Image comparison data
· · · · ·
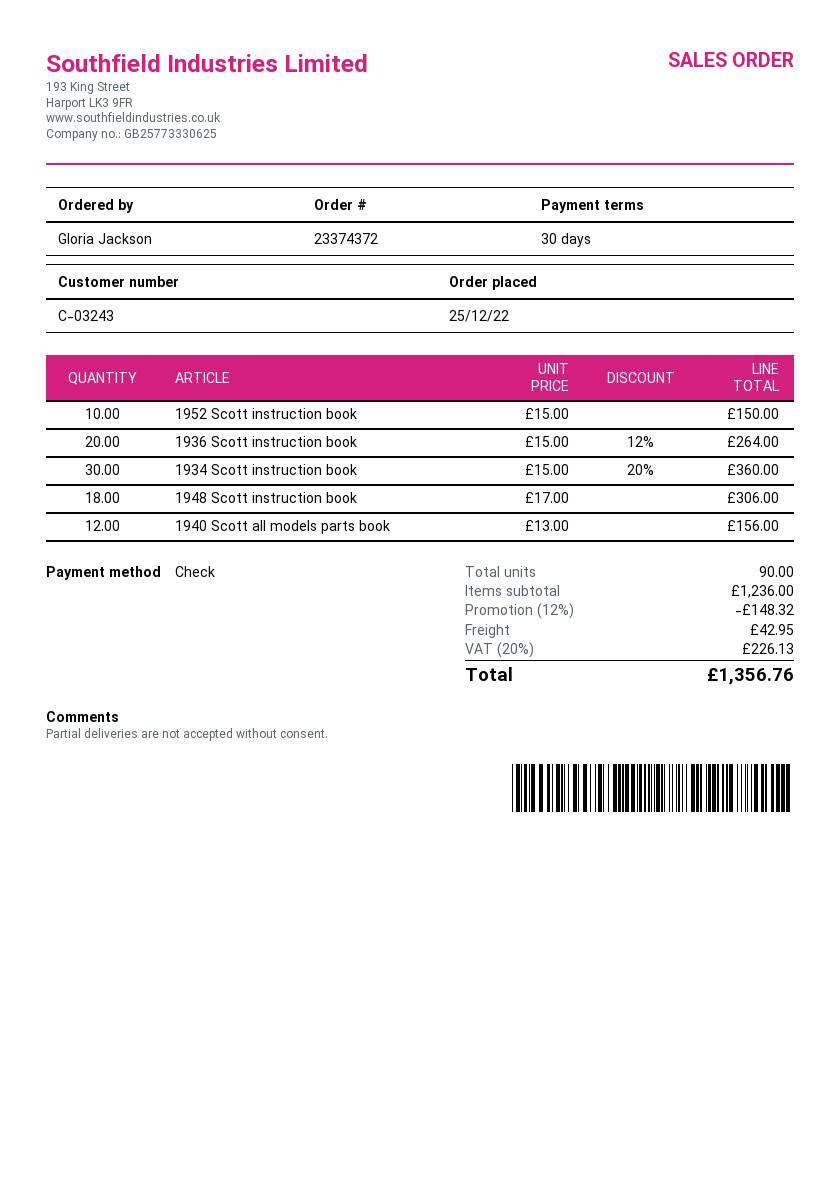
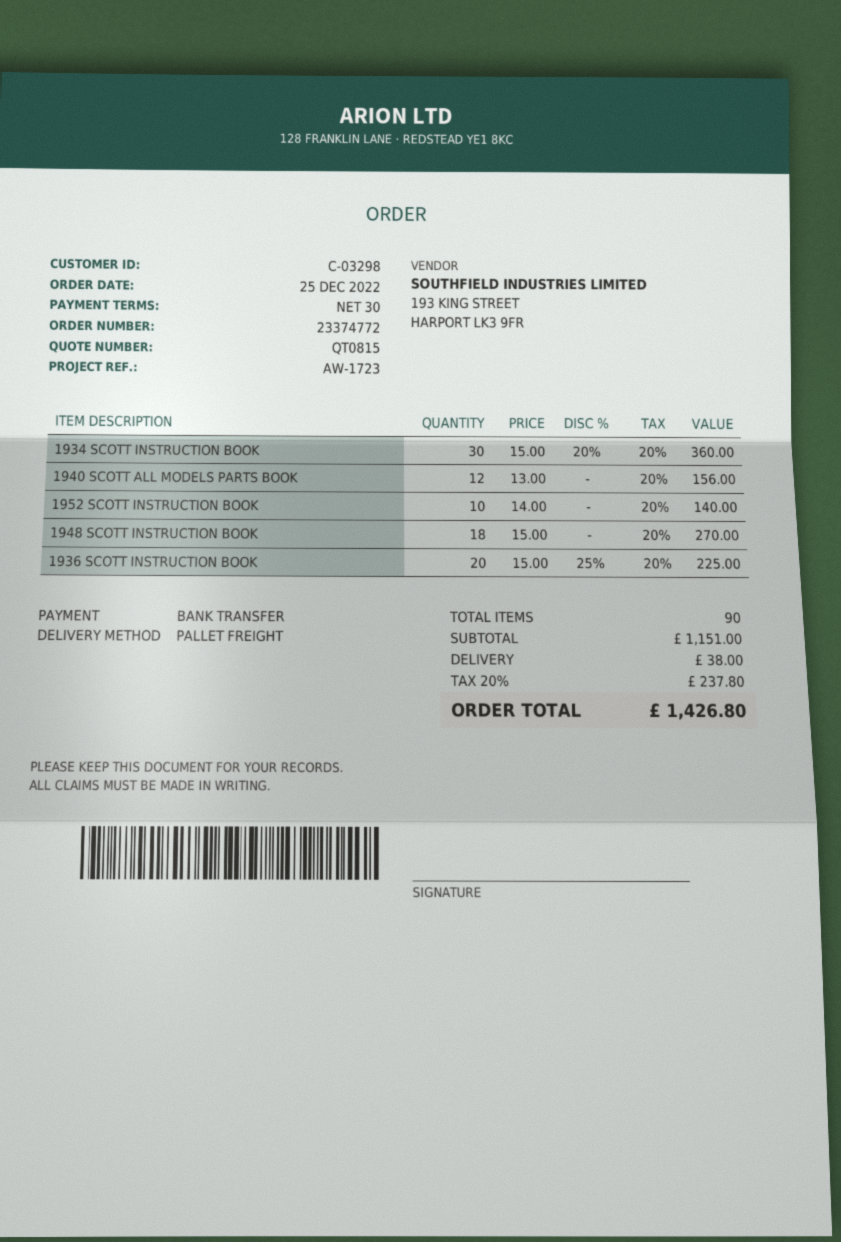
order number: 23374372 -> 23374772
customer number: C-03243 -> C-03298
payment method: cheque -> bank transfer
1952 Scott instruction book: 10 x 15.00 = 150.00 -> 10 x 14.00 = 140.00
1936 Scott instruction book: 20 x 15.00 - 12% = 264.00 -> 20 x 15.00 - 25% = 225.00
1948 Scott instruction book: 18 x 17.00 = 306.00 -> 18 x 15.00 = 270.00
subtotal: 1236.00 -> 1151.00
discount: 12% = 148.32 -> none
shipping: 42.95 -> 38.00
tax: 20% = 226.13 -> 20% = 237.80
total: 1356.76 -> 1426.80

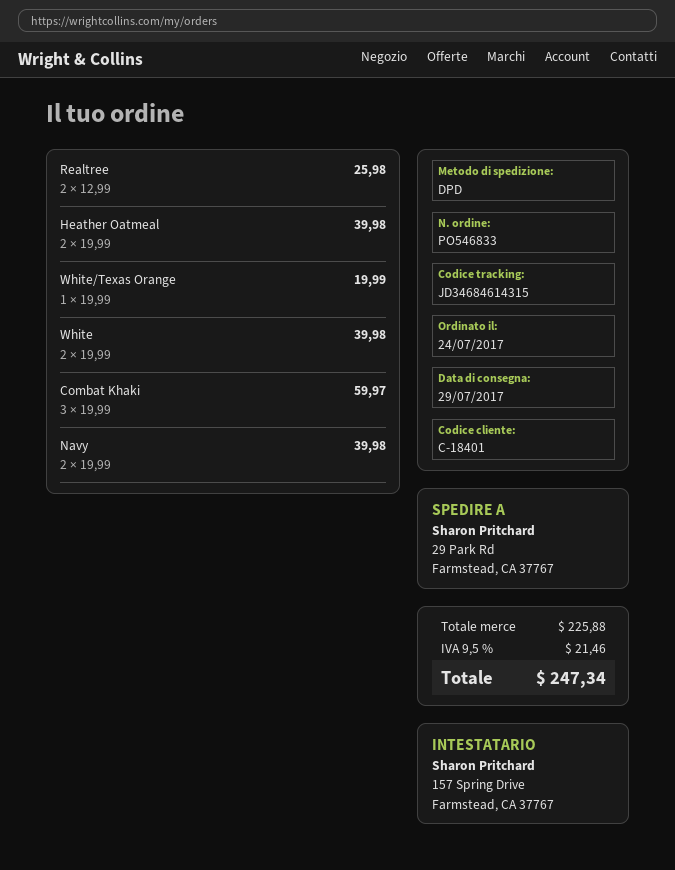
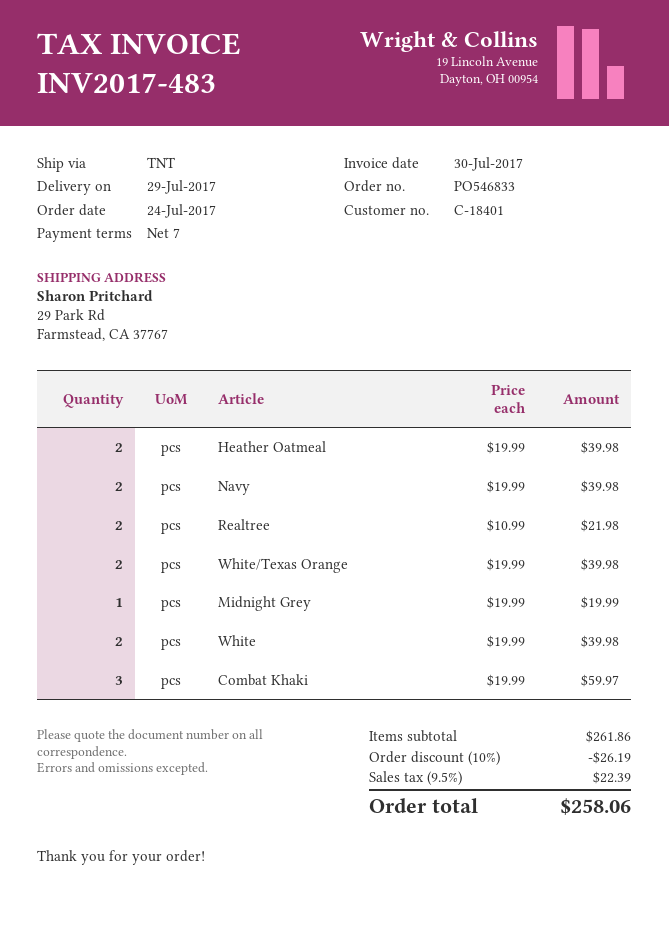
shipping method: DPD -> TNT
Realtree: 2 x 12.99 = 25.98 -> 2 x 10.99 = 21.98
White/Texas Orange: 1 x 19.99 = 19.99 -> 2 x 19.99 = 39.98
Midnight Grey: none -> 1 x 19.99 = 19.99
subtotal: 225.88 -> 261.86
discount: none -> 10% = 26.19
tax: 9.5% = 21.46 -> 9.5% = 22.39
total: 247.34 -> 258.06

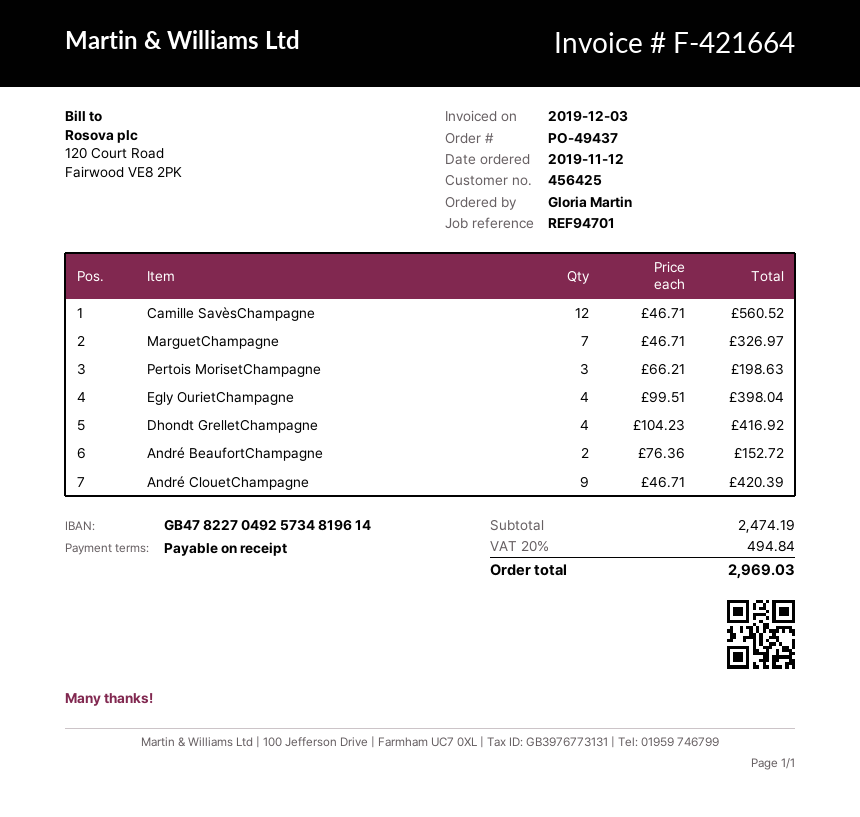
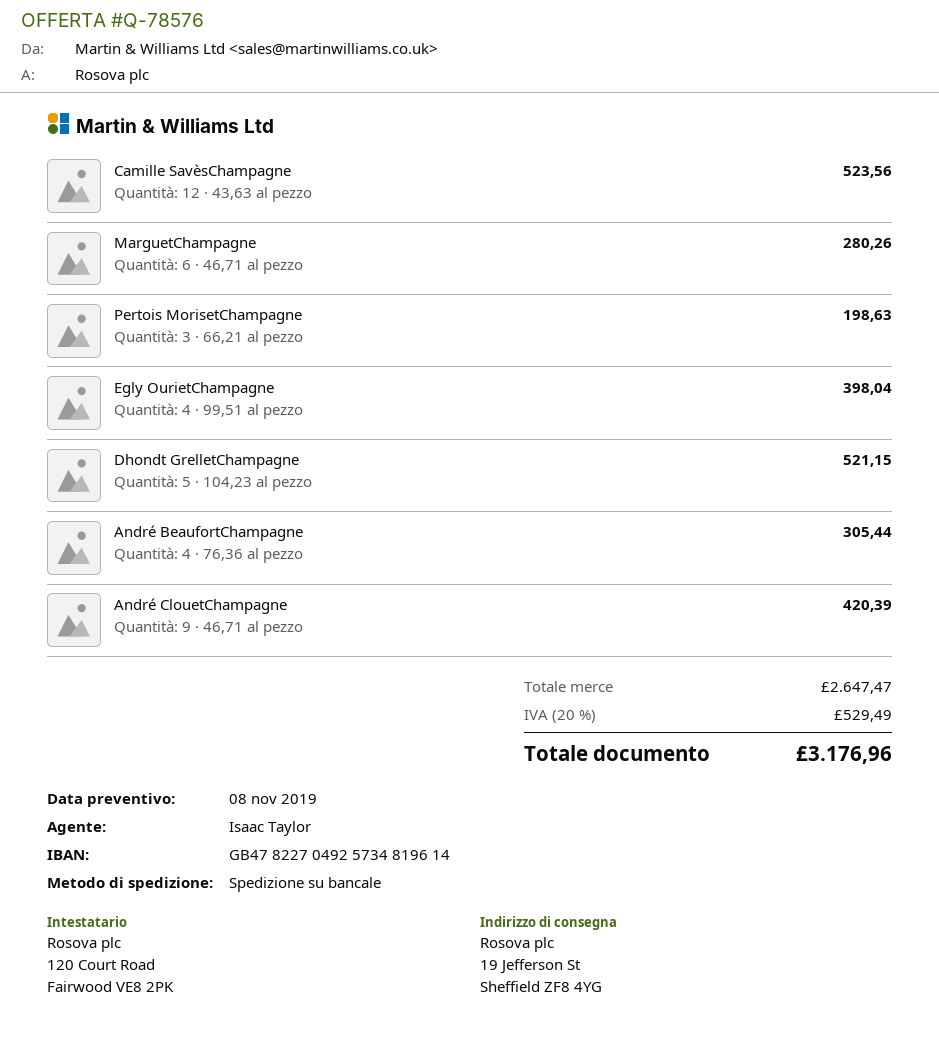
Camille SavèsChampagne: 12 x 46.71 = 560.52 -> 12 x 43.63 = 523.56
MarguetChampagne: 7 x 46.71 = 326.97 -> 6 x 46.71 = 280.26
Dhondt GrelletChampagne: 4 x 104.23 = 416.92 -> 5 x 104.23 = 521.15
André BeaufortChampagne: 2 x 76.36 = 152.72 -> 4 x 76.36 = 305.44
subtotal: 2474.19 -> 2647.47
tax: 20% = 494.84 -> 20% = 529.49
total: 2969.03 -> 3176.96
· · · · ·
Exercise instructions: For every line in the entries above that contains "none", add one to a count, and give that number by itself.

Response: 3